By maintaining the temperature of the substrate 7 at a steady temperature (T ₀ : about 500 ° C.), the condition of monolayer saturated adsorption is maintained, and monoatomic layer controlled crystal growth is possible. At this time, crystal defects are eliminated due to a short temperature rise after the supply of TMG2, and the quality is improved. In addition, the result that the emission intensity was increased about 50 times was obtained. This indicates that the crystal quality has been improved. In this embodiment, the steady temperature of the substrate is set to about 500 ° C., but the optimum temperature can be appropriately selected depending on the size of the reaction apparatus.

[0027]

As described above, according to the present invention, it is possible to form a compound thin film having excellent quality and a thickness controllability on the order of one molecular layer, and further has the following effects. (1) The film thickness can be precisely controlled in units of one molecular layer. (2) When the compound thin film is a crystal, the quality is greatly improved, for example, the thickness of the quantum well active layer can be easily controlled, and the manufacture of a high-performance semiconductor device such as a semiconductor laser can be facilitated. (3) The ALE method according to the present invention can be applied to the manufacture of the semiconductor device or the manufacture of the X-ray waveguide material.

[Brief description of the drawings]

FIG. 1 is a conceptual diagram showing a source gas supply, an optical pulse, and a substrate temperature in a time series according to an embodiment of the present invention.

FIG. 2 is a configuration diagram showing an example of a manufacturing apparatus used in the method of the present invention.

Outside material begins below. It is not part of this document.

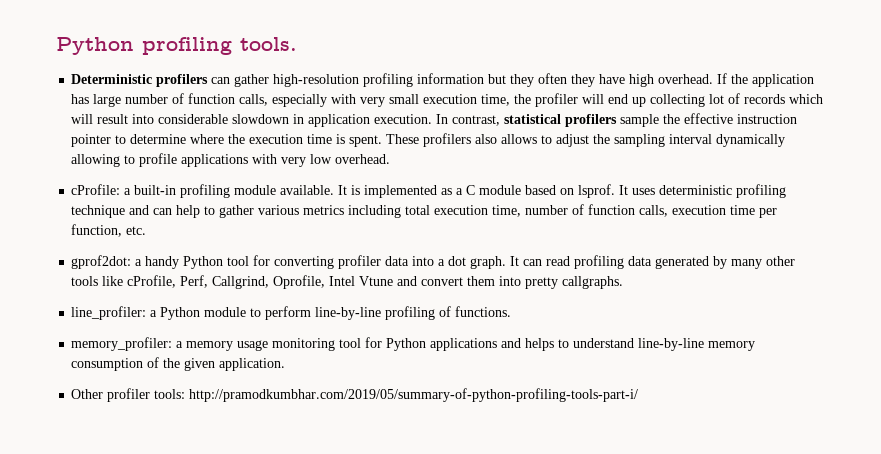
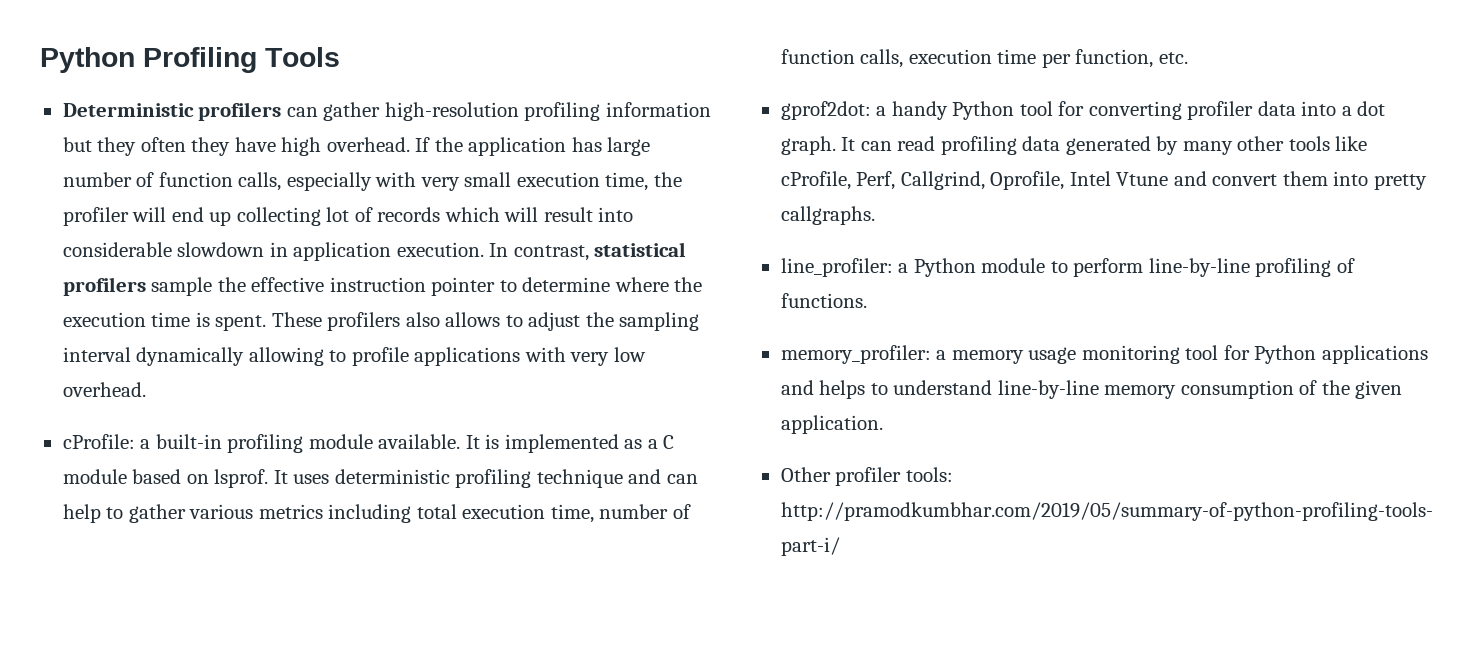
[56,37,297,55] Python profiling tools. -> [40,47,340,73] Python Profiling Tools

FIG. 3 is a diagram showing an emission spectrum peak position with respect to a light pulse irradiation ratio.

[Explanation of symbols]

DESCRIPTION OF SYMBOLS 1 ... Carrier gas (hydrogen gas), 2 ... First raw material compound (trimethylgallium), 3 ... Second raw material compound (arsine), 4 ... Gas valve, 5 ... Reaction furnace, 6 ... Exhaust port, 7 ...
GaAs substrate, 8: light beam, 9: window, 10: heater, 11: shutter

────────────────────────────────────────────────── ─── Continuation of the front page (56) References JP-A-1-264218 (JP, A) JP-A-62-182195 (JP, A) JP-A-4-212415 (JP, A) (58) Field (Int.Cl. ⁷ , DB name) H01L 21/205

Claims (4)

(57) [Claims] 1. A method for forming a compound thin film, comprising the following steps. (A) a step of supplying the first raw material compound in a pulse form onto the substrate heated to a steady temperature, and allowing the first raw material compound or a decomposition product thereof to be saturatedly adsorbed on the substrate surface in a monomolecular layer; At a predetermined time after the supply of the raw material compound is stopped
Step placing between the (c) the supply and the pulsed substrate different second starting compound from the first raw material compound simultaneously pulsed light
Irradiating and reacting with the molecules of the first raw material compound or its decomposed product that is saturated and adsorbed to form a monomolecular compound thin film; and (d) lowering the temperature of the substrate to an initial steady temperature. (E) a step of forming a compound thin film having a required thickness by repeating the steps (a), (b), (c) and (d) a plurality of times. 2. A method according to claim 1, wherein after the monolayer saturated adsorption is formed by supplying the first raw material compound, desorption of molecules unnecessary for forming the compound thin film is promoted by increasing the temperature of the substrate surface. 2. The method for forming a compound thin film according to item 1. 3. The compound thin film forming method according to claim 1, wherein the reaction with the second atomic compound is promoted by increasing the temperature of the substrate surface, and desorption of molecules unnecessary for forming the compound thin film is promoted. 4. The compound thin film forming method according to claim 1, wherein the increase in the temperature of the substrate surface promotes the movement of atoms on the substrate surface to reduce crystal defects at the time of forming the compound thin film.